You are so deeply in bed with the tea party, you’d let Bill O’Reilly teabag you.
I delved into Netflix again recently and found many films based on the LGBT genre, and I found something that I’d never thought I’d see, a film that shows the being transgender has nothing to do with sexuality, which is something that I’ve always found strange about the term “LGBT” as it makes it seem like it is linked. The reason I say that is because you can be transgender without being lesbian, gay or bisexual, and yet the term seems to lend itself to appearing as though they are inexorably linked.
The reason the term frustrates me so much is that being transgender, I have never found myself attracted to men, and yet people make that assumption all of the time. Sexuality is not linked in the slightest to being transgender. It is something that does annoy me beyond belief, and so I was intrigued by the premise of a film that breaks that perceived element of transgenderism.
That being said, that was something that looked mighty predictable, and that somewhat bothers me, but I have been wrong in the past and I hope that it’s the same this time around.
If you wish to follow my personal journey from male to female, please visit my personal blog.
Ricky (Hendley) is a young transgendered woman living in rural Kentucky. She dreams of moving to New York to follow her ambition of being a fashion designer, and she has the full support of Robby (Riley), her best friend since she was six, although it’s obvious to everyone that Robby is poorly hiding that he wants more.

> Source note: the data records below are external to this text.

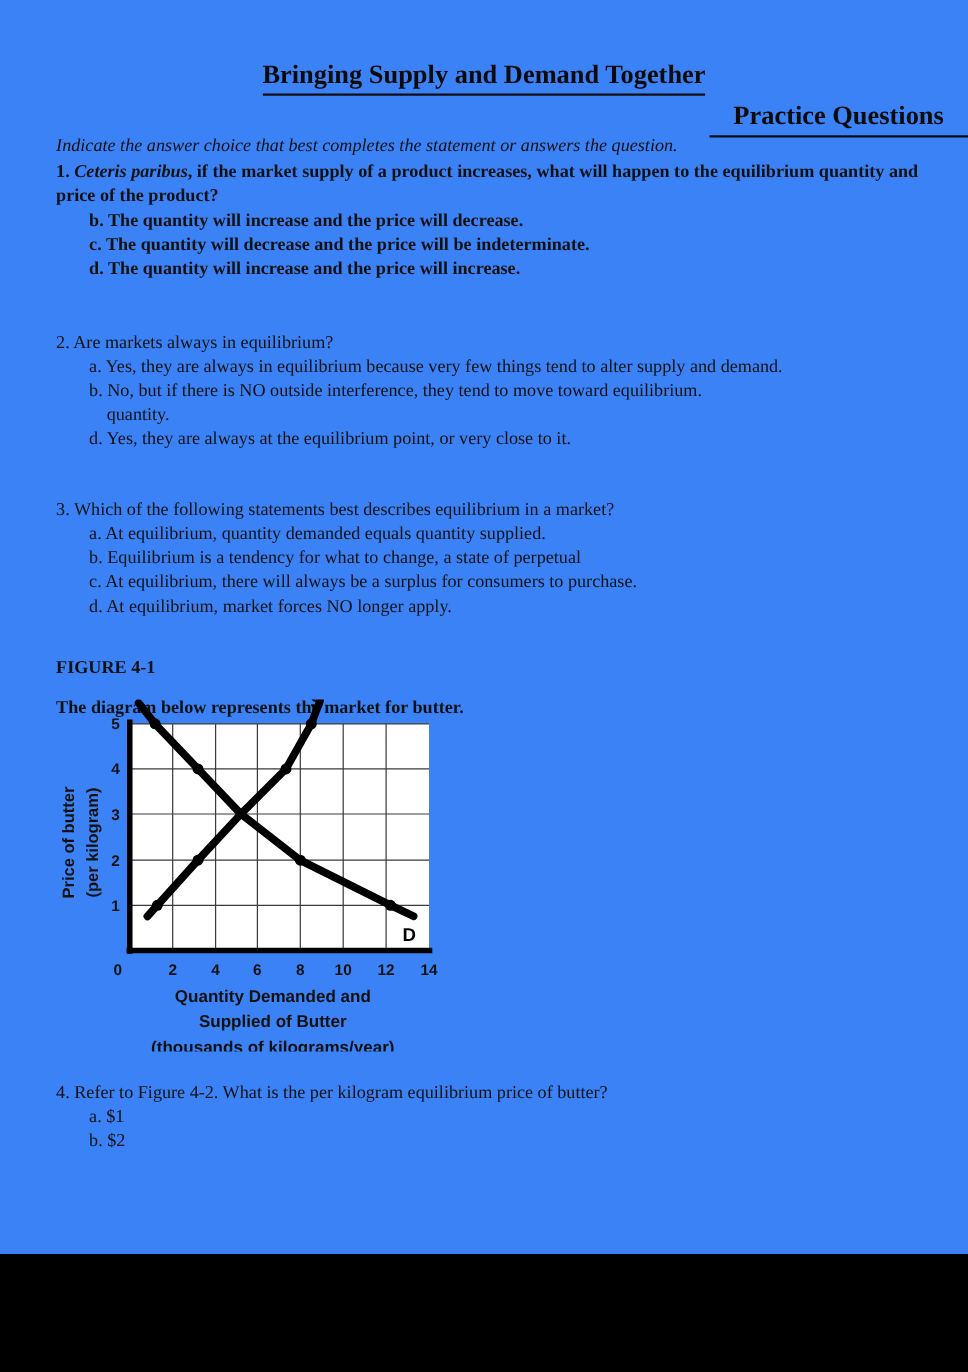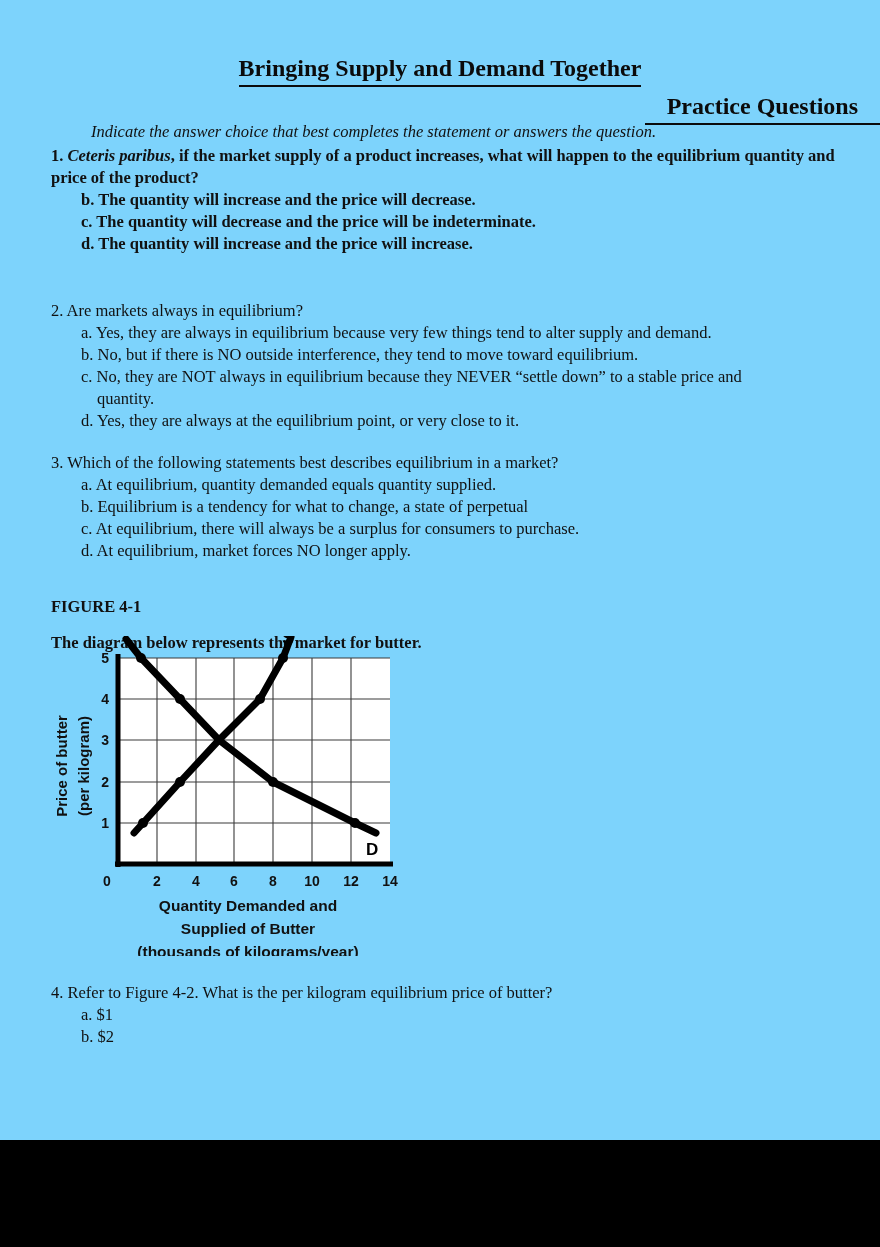--- a/index.html
+++ b/index.html
@@ -15,21 +15,21 @@
     overflow: hidden;
     font-family: "Liberation Serif", "DejaVu Serif", serif;
     color: #111111;
   }
 
   .page {
     position: absolute;
     left: 0; top: 0;
     width: 880px;
     height: 1140px;
-    background: #7dd3fc;
+    background: #3b82f6;
   }
 
   .bottom-band {
     position: absolute;
     left: 0;
     top: 1140px;
     width: 880px;
     height: 107px;
     background: #000000;
   }
@@ -68,21 +68,20 @@
 
   
   .instruction {
     position: absolute;
     left: 51px;
     top: 121px;
     width: 790px;
     font-style: italic;
     font-size: 16.5px;
     line-height: 21px;
-    margin-left: 40px;
   }
 
   .qblock {
     position: absolute;
     left: 51px;
     width: 790px;
     font-size: 16.5px;
     line-height: 22px;
   }
   .qstem {
@@ -165,21 +164,21 @@
       <li class="choice choice-indent">c. The quantity will decrease and the price will be indeterminate.</li>
       <li class="choice choice-indent">d. The quantity will increase and the price will increase.</li>
     </ul>
   </div>
 
   <div class="qblock" id="q2">
     <p class="qstem">2. Are markets always in equilibrium?</p>
     <ul class="choices">
       <li class="choice choice-indent">a.  Yes, they are always in equilibrium because very few things tend to alter supply and demand.</li>
       <li class="choice choice-indent">b. No, but if there is NO outside interference, they tend to move toward equilibrium.</li>
-      <li class="choice choice-hang"><span>c. No, they are NOT always in equilibrium because they NEVER “settle down” to a stable price and</span><span class="cont">quantity.</span></li>
+      <li class="choice choice-hang"><span class="cont">quantity.</span></li>
       <li class="choice choice-indent">d. Yes, they are always at the equilibrium point, or very close to it.</li>
     </ul>
   </div>
 
   <div class="qblock" id="q3">
     <p class="qstem">3. Which of the following statements best describes equilibrium in a market?</p>
     <ul class="choices">
       <li class="choice choice-indent">a. At equilibrium, quantity demanded equals quantity supplied.</li>
       <li class="choice choice-hang"><span>b. Equilibrium is a tendency for what to change, a state of perpetual</span></li>
       <li class="choice choice-indent">c. At equilibrium, there will always be a surplus for consumers to purchase.</li>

One day Ricky receives a customer into her coffee shop named Francesca (Turshen), and despite being excited about her engagement to David (Galante), she again poorly hides that she is attracted to Ricky, and the two eventually have a steamy sexual encounter. Francesca tries to hide this from David, but he is less than pleased by the fact that she is simply hanging around with Ricky after the two went to school together.
Yo-yoing between how they feel about each other, Francesca eventually invites Ricky to a party, but she is shocked when David returns home from Afghanistan early, and he eventually figures out what has happened in his absense. Already being shown to be a hot-head, how will Ricky react to this new revelation?

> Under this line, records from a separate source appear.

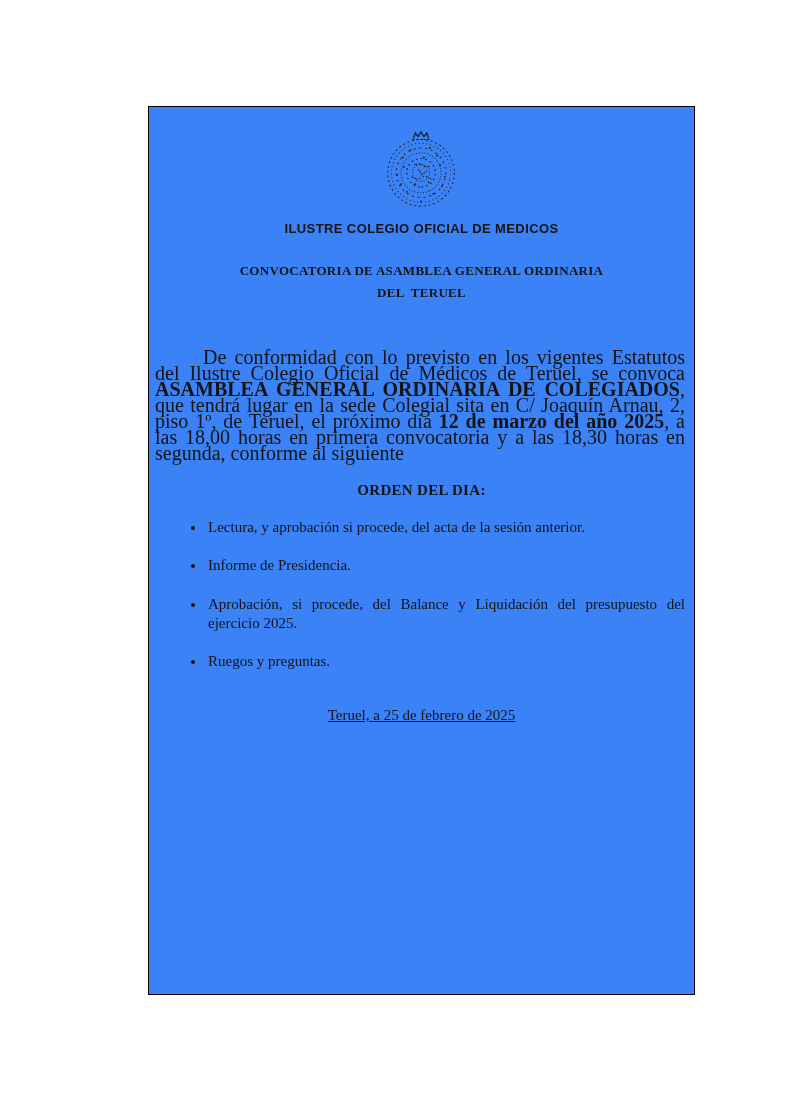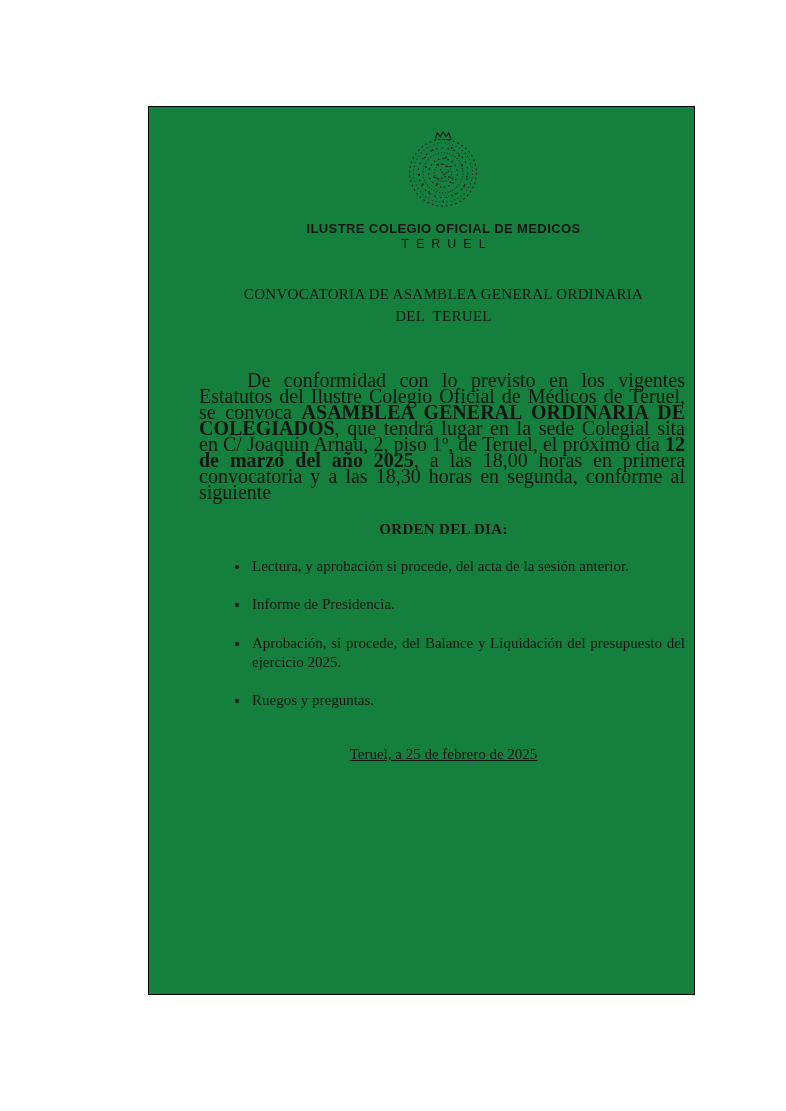--- a/index.html
+++ b/index.html
@@ -11,23 +11,22 @@
     font-family: "Liberation Serif", "DejaVu Serif", serif;
     color: #141414;
   }
   .page-frame {
     position: absolute;
     left: 148px;
     top: 106px;
     width: 547px;
     height: 889px;
     border: 1px solid #000000;
-    background: #15803d;
+    background: #3b82f6;
     overflow: hidden;
-    padding-left: 44px;
   }
   .seal {
     display: block;
     margin: 22px auto 0 auto;
     width: 82px;
     height: 80px;
   }
   .org-name {
     margin-top: 12px;
     text-align: center;
@@ -39,24 +38,24 @@
   }
   .org-city {
     text-align: center;
     font-family: "Liberation Sans", "DejaVu Sans", sans-serif;
     font-size: 12.5px;
     letter-spacing: 7px;
     line-height: 16px;
     padding-left: 7px; 
   }
   .doc-title {
-    margin-top: 31px;
+    margin-top: 24px;
     text-align: center;
-    font-weight: normal;
-    font-size: 15px;
+    font-weight: bold;
+    font-size: 13px;
     letter-spacing: 0.3px;
     line-height: 22px;
   }
   .doc-title .line2 { white-space: pre-wrap; }
   .body-par {
     margin: 45px 9px 12px 6px;
     font-size: 20px;
     line-height: 16px;
     text-align: justify;
     text-indent: 48px;
@@ -141,21 +140,20 @@
       <circle cx="49" cy="56" r="1"></circle>
         <circle cx="44" cy="30" r="1"></circle>
       <circle cx="20" cy="58" r="1"></circle>
         <circle cx="63" cy="60" r="1"></circle>
       <circle cx="61" cy="38" r="1"></circle>
         <circle cx="23" cy="40" r="1"></circle>
     </g>
   </svg>
 
   <div class="org-name">ILUSTRE COLEGIO OFICIAL DE MEDICOS</div>
-  <div class="org-city">TERUEL</div>
 
   <div class="doc-title">
     <div class="line1">CONVOCATORIA DE ASAMBLEA GENERAL ORDINARIA</div>
     <div class="line2">DEL  TERUEL</div>
   </div>
 
   <p class="body-par"><span>De conformidad con lo previsto en los vigentes Estatutos del Ilustre Colegio Oficial de Médicos de Teruel, se convoca </span><span class="b">ASAMBLEA GENERAL ORDINARIA DE COLEGIADOS</span><span>, que tendrá lugar en la sede Colegial sita en C/ Joaquín Arnau, 2, piso 1º, de Teruel, el próximo día </span><span class="b">12 de marzo del año 2025</span><span>, a las 18,00 horas en primera convocatoria y a las 18,30 horas en segunda, conforme al siguiente</span></p>
 
   <div class="agenda-heading">ORDEN DEL DIA:</div>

So, predictable or a breath of fresh air?
I’m not going to lie, there were some parts of this film in which I was able to successfully predict what happened, but the vast majority of this movie felt relatively fresh, and at times I didn’t feel that I was actually watching a film. At times it was almost like I was watching a TV movie rather than something that was intended to be more, but that’s not necessarily a bad thing.
This is a very humble approach to film making and uses many elements that I found refreshing in the genre. For example, the use of music is something I have referenced in others and in particularly, Zerophilia. That film uses music a LOT, and at times it doesn’t really feel appropriate, but there wasn’t a single moment when I thought that the music in “Boy Meets Girl” was out of place, or poorly used. It enhanced the scene without dominating it.
The acting is relatively decent throughout the run time and I genuinely believed the performances were done with the utmost respect to the subject matter, rather than it simply being a payday for some, which isn’t the case with a lot of films in the LGBT genre. If you can make it through the strong Kentucky accent that every single character seems to have, there is a lot to take it.
Make no mistake, this isn’t a fast paced film and is all about the characters. It’s a wordy film, meaning that a lot of conversations take place. It’s one that takes a significant amount of time to build it’s three central characters, and the three secondary characters to the point where you feel emotionally involved in their lives, and I’ve always said on this site that I will always give props to films that do that.
My only two real issues are that the film does drag somewhat and it does start of outstay it’s welcome at times, and the character of Ricky is horrendously one-dimensional and seems to be the type of transgendered person that somehow finds a way of bringing the fact that she is transgender into every single conversation. Admittedly it is 24 hours since I watched the film, but there isn’t a single time that I can recall five minutes going by without the character being transgendered is referenced in one way or another.
I know this was a much shorter review than normal, but ultimately there wasn’t really a lot of say about it. I genuinely enjoyed “Boy Meets Girl” and it’s relatively unique take on sexuality. The acting is decent and no-one stands out as better than anyone else, and I don’t mean that in a bad way.
Don’t go in expecting a masterpiece, but it’s certainly worth a watch and it’s current rating of 7.1/10 on IMDB is about right, which is something that I don’t say often.
Out of all of the LGBT films that I’ve reviewed for this site so far, this is certainly one of the most unique and enjoyable, and I happily give it my stamp of approval.